Why? Why, why. Why is she so spiteful, nasty, underhanded? Why does she do everything to make me feel bad about myself? I told her today, that she's not going to succeed in making me feel bad about myself, that when she does it she only makes herself look bad.
I don't know how much longer I can take it. But I can't stand the humiliation of a divorce, and in my vows I promised that it's forever. I'm starting to feel sorry that I said it. I'm growing tired of hearing her shouting, childish voice. It wasn't like this before. Up until the honeymoon, I thought we were a great team. Her family loves me. I think my friends and family thought it was a mistake to marry her, but nobody really came out and said it. Maybe I should've paid more attention. 
I feel now that I'm trapped in a miserable relationship with no way out. I'm so angry and hurt. I feel betrayed. I feel she wasn't honest with me. There are days when I want to hit her smug face as she's putting me down. Sometimes I want to hit her until she stops being horrible. I've told her that I'm getting to that point. She just makes fun of me and says "oh, tough guy". I want to punch her mouth until it stops making noise.

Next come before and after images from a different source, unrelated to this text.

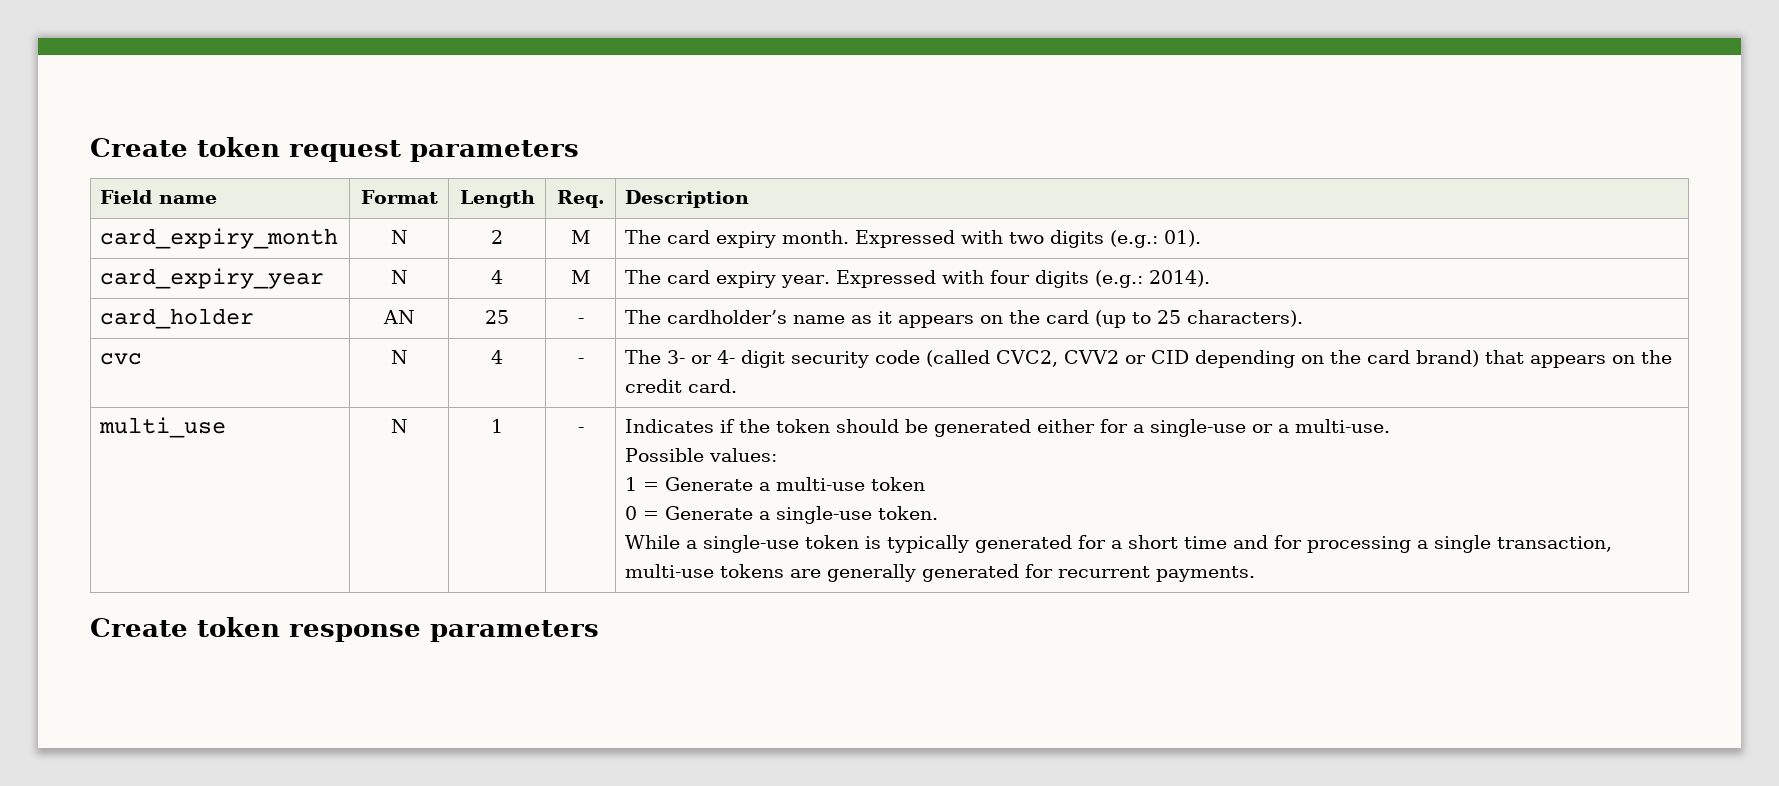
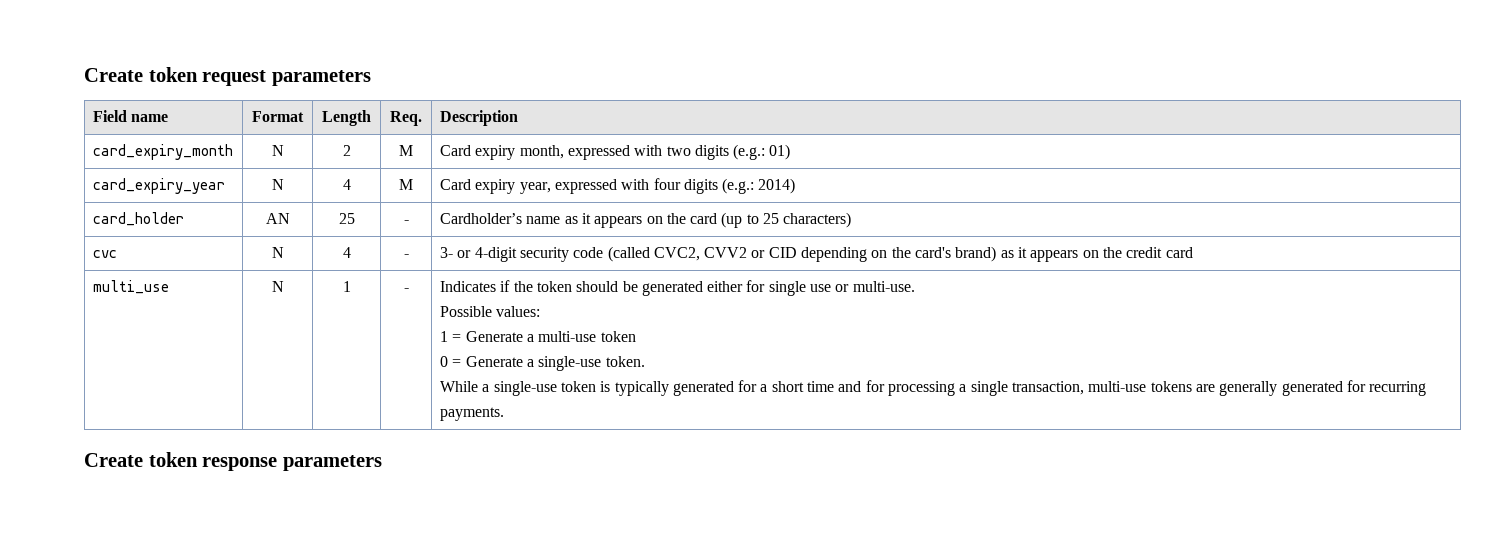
- card_expiry_month | N | 2 | M | The card expiry month. Expressed with two digits (e.g.: 01).
+ card_expiry_month | N | 2 | M | Card expiry month, expressed with two digits (e.g.: 01)
- card_expiry_year | N | 4 | M | The card expiry year. Expressed with four digits (e.g.: 2014).
+ card_expiry_year | N | 4 | M | Card expiry year, expressed with four digits (e.g.: 2014)
- card_holder | AN | 25 | - | The cardholder’s name as it appears on the card (up to 25 characters).
+ card_holder | AN | 25 | - | Cardholder’s name as it appears on the card (up to 25 characters)
- cvc | N | 4 | - | The 3- or 4- digit security code (called CVC2, CVV2 or CID depending on the card brand) that appears on the credit card.
+ cvc | N | 4 | - | 3- or 4-digit security code (called CVC2, CVV2 or CID depending on the card's brand) as it appears on the credit card
- Indicates if the token should be generated either for a single-use or a multi-use.
+ Indicates if the token should be generated either for single use or multi-use.
- While a single-use token is typically generated for a short time and for processing a single transaction, multi-use tokens are generally generated for recurrent payments.
+ While a single-use token is typically generated for a short time and for processing a single transaction, multi-use tokens are generally generated for recurring payments.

Most of the time I try to stay quiet for fear that we'll have an argument and she'll start screaming abuse at me. I try to keep it in. I try to talk reasonably. It doesn't help, because she acts like a spiteful child anyway. Why won't she be reasonable? Or at least stop shouting? I can't stand the shouting.
I know I'm just going on here, but I'm really feeling bad. I'm afraid I've made the biggest mistake of my life, and I don't know how it happened. I thought it was such a good thing.
Any comments or encouraging words are appreciated.


----------



## dcrim (Oct 1, 2008)

Man, I'm so sorry for what you're going through!

What about an annulment rather than a divorce? 

I'd feel betrayed by her actions, too. Maybe that's enough of a reason to dissolve things. 

Don't hit her! Please.


----------



## MarkTwain (Aug 1, 2008)

captainmeowtron said:


> Why? Why, why. Why is she so spiteful, nasty, underhanded?


As a wise man once said to me, "The why will hang you up every time". You don't need to know why, you just need to accept the reality.



captainmeowtron said:


> I don't know how much longer I can take it. But I can't stand the humiliation of a divorce, and in my vows I promised that it's forever.


Your own fear and embarrassment is the only thing that is trapping you in this marriage. If you left tomorrow, it would send a clear signal as to what is reasonable in a wife.



captainmeowtron said:


> Most of the time I try to stay quiet for fear that we'll have an argument and she'll start screaming abuse at me.


This is how she is training you to be a subservient lap-dog.

I noticed in your post, you are fantasising about hitting her. Don't be tempted. I see two solutions here:

1)Man up and be so firm, that she has no choice but to respect you.

2)Leave now before the babies come, and you really will be trapped.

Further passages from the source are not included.